Have encountered some reports of slow slave performance on a Unix master using many slaves where the thread dumps show all but one slave connection thread waiting for a single lock, which is held by a thread that looks like this:
"Pipe writer thread: ..." - Thread ...
java.lang.Thread.State: RUNNABLE
at sun.security.provider.NativePRNG$RandomIO.implNextBytes(NativePRNG.java:255)
- locked <598aec0c> (a java.lang.Object)
at sun.security.provider.NativePRNG$RandomIO.access$200(NativePRNG.java:108)
at sun.security.provider.NativePRNG.engineNextBytes(NativePRNG.java:97)

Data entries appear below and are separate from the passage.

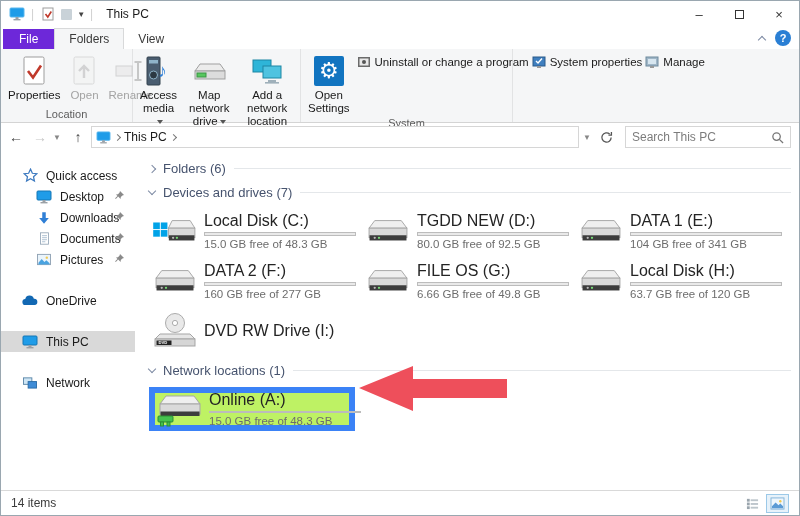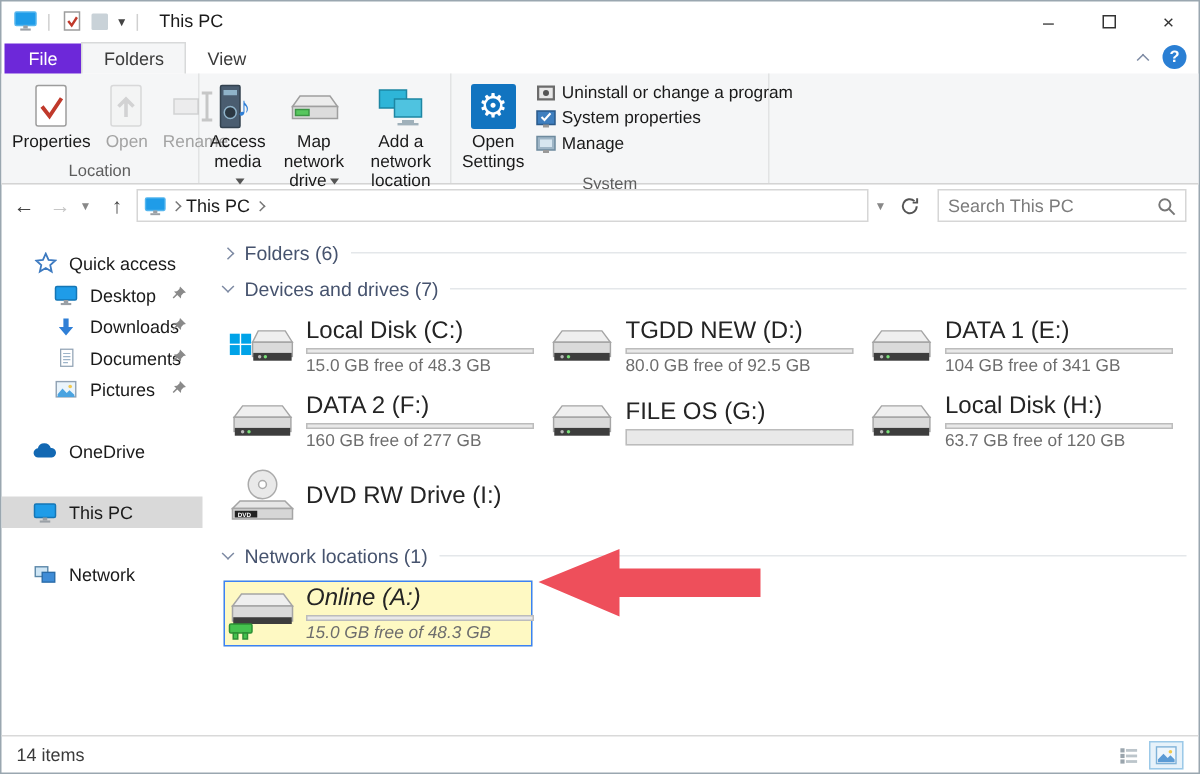--- a/index.html
+++ b/index.html
@@ -27,21 +27,21 @@
   
   .ribbon { height:74px; background:#f5f6f7; border-bottom:1px solid #d4d4d4; display:flex; flex-shrink:0; }
   .rgroup { display:flex; flex-direction:column; border-right:1px solid #e2e3e4; padding:2px 2px 0; }
   .rgroup-body { flex:1; display:flex; align-items:flex-start; }
   .rgroup-label { text-align:center; font-size:11px; color:#5d5d5d; padding:1px 0 2px; }
   .rbtn { display:flex; flex-direction:column; align-items:center; padding:3px 5px 1px; font-size:11.5px; color:#1a1a1a; line-height:1.15; text-align:center; }
   .rbtn .ric { height:34px; display:flex; align-items:center; justify-content:center; margin-bottom:1px; }
   .rbtn.disabled { color:#a3a3a3; }
   .rbtn.disabled svg { opacity:.45; }
   .caret { display:inline-block; width:0; height:0; border-left:3px solid transparent; border-right:3px solid transparent; border-top:4px solid #555; vertical-align:middle; margin-left:2px; }
-  .sys-small { display:flex; flex-direction:column; justify-content:flex-start; gap:3px; padding:4px 6px 0 2px; }
+  .sys-small { display:flex; justify-content:flex-start; gap:3px; padding:4px 6px 0 2px; }
   .sys-item { display:flex; align-items:center; gap:4px; font-size:11.5px; color:#1a1a1a; white-space:nowrap; }
   .settings-tile { width:30px; height:30px; background:#1174c0; color:#fff; display:flex; align-items:center; justify-content:center; font-size:22px; border-radius:2px; }
 
   
   .addrrow { height:28px; display:flex; align-items:center; padding:2px 8px 2px 4px; gap:2px; flex-shrink:0; }
   .nav-btn { width:22px; height:22px; display:flex; align-items:center; justify-content:center; font-size:14px; color:#444; }
   .nav-btn.dis { color:#c6c6c6; }
   .nav-chev { font-size:8px; color:#888; width:12px; }
   .addr-box { flex:1; height:22px; border:1px solid #d6d6d6; display:flex; align-items:center; padding:0 4px; gap:4px; font-size:12px; color:#1a1a1a; background:#fff; }
   .crumb-chev { width:5px; height:5px; border-right:1.2px solid #777; border-bottom:1.2px solid #777; transform:rotate(-45deg); display:inline-block; }
@@ -59,21 +59,21 @@
 
   .content { flex:1; padding:10px 8px 0 14px; position:relative; }
   .group-header { display:flex; align-items:center; gap:8px; font-size:13px; color:#46536e; margin-bottom:9px; }
   .group-header .line { flex:1; height:1px; background:#e4e7ea; }
   .chev { display:inline-block; width:6px; height:6px; border-right:1.4px solid #7d8aa3; border-bottom:1.4px solid #7d8aa3; flex-shrink:0; }
   .chev.down { transform:rotate(45deg); margin-top:-3px; }
   .chev.right { transform:rotate(-45deg); }
 
   .drive-grid { display:grid; grid-template-columns:repeat(3,206px); column-gap:7px; row-gap:6px; margin-bottom:10px; }
   .tile { display:flex; gap:6px; height:44px; padding:2px; border:1px solid transparent; }
-  .tile.selected { border:1px solid #3b82f6; background:#fef9c3;font-style:italic; }
+  .tile.selected { border:6px solid #3b82f6; background:#bef264; }
   .tile .dicon { width:46px; flex-shrink:0; display:flex; align-items:center; justify-content:center; }
   .tile .dinfo { flex:1; display:flex; flex-direction:column; justify-content:center; gap:2px; min-width:0; }
   .dname { font-size:16px; color:#242424; white-space:nowrap; }
   .bar { width:152px; height:11px; border:1px solid #bcbcbc; background:#e9e9e9; }
   .bar .fill { height:100%; background:#2d9bd8; }
   .dfree { font-size:11.5px; color:#6d6d6d; white-space:nowrap; }
   .tile.noinfo { align-items:center; }
   .net-grid { display:grid; grid-template-columns:206px; }
 
   .big-arrow { position:absolute; pointer-events:none; }
@@ -449,20 +449,21 @@
                 <polygon points="9,8 37,8 43,16 3,16" fill="#efefef" stroke="#a5a5a5"></polygon>
                 <rect x="3" y="16" width="40" height="10" fill="#dadada" stroke="#a5a5a5"></rect>
                 <rect x="3.5" y="23.5" width="39" height="5.5" fill="#3d3d3d"></rect>
                 <circle cx="9" cy="26.2" r="1.2" fill="#bbb"></circle>
                 <circle cx="13.5" cy="26.2" r="1.2" fill="#79e079"></circle>
               </svg>
             </span>
             <span class="dinfo">
               <span class="dname">FILE OS (G:)</span>
               <span class="bar"><span class="fill" style="width:87%"></span></span>
+              <span class="dfree">6.66 GB free of 49.8 GB</span>
             </span>
           </div>
           <div class="tile">
             <span class="dicon">
               <svg width="46" height="36" viewBox="0 0 46 38">
                 <polygon points="9,8 37,8 43,16 3,16" fill="#efefef" stroke="#a5a5a5"></polygon>
                 <rect x="3" y="16" width="40" height="10" fill="#dadada" stroke="#a5a5a5"></rect>
                 <rect x="3.5" y="23.5" width="39" height="5.5" fill="#3d3d3d"></rect>
                 <circle cx="9" cy="26.2" r="1.2" fill="#bbb"></circle>
                 <circle cx="13.5" cy="26.2" r="1.2" fill="#79e079"></circle>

at java.security.SecureRandom.nextBytes(SecureRandom.java:433)
- locked <329129da> (a java.security.SecureRandom)
at java.security.SecureRandom.next(SecureRandom.java:455)
at java.util.Random.nextInt(Random.java:189)
at com.trilead.ssh2.transport.TransportConnection.sendMessage(TransportConnection.java:154)
From what I can tell neither the Jenkins SSH Slaves plugin nor the Trilead SSH library are to blame, as they produce a different SecureRandom instance for each slave. Rather it is NativePRNG (the default implementation on typical Linux installations among others) which uses a global lock, to synchronize access to /dev/random and /dev/urandom; and random can block waiting for sufficient entropy to accumulate.
It might help for the SSH Slaves plugin to offer a java.security.SecureRandom based on sun.security.provider.SecureRandom, which does not acquire a global lock to process connection data. (It may take longer to set up a connection, since it needs to seed the random-number generator based on thread activity.)
Unconfirmed workarounds:
- Edit the JRE's $JAVA_HOME/lib/security/java.security to comment out the line securerandom.source=file:/dev/urandom (should switch back to the generic implementation)
- Running -Djava.security.egd=file:/dev/./urandom (should force use of urandom which is supposed to be nonblocking)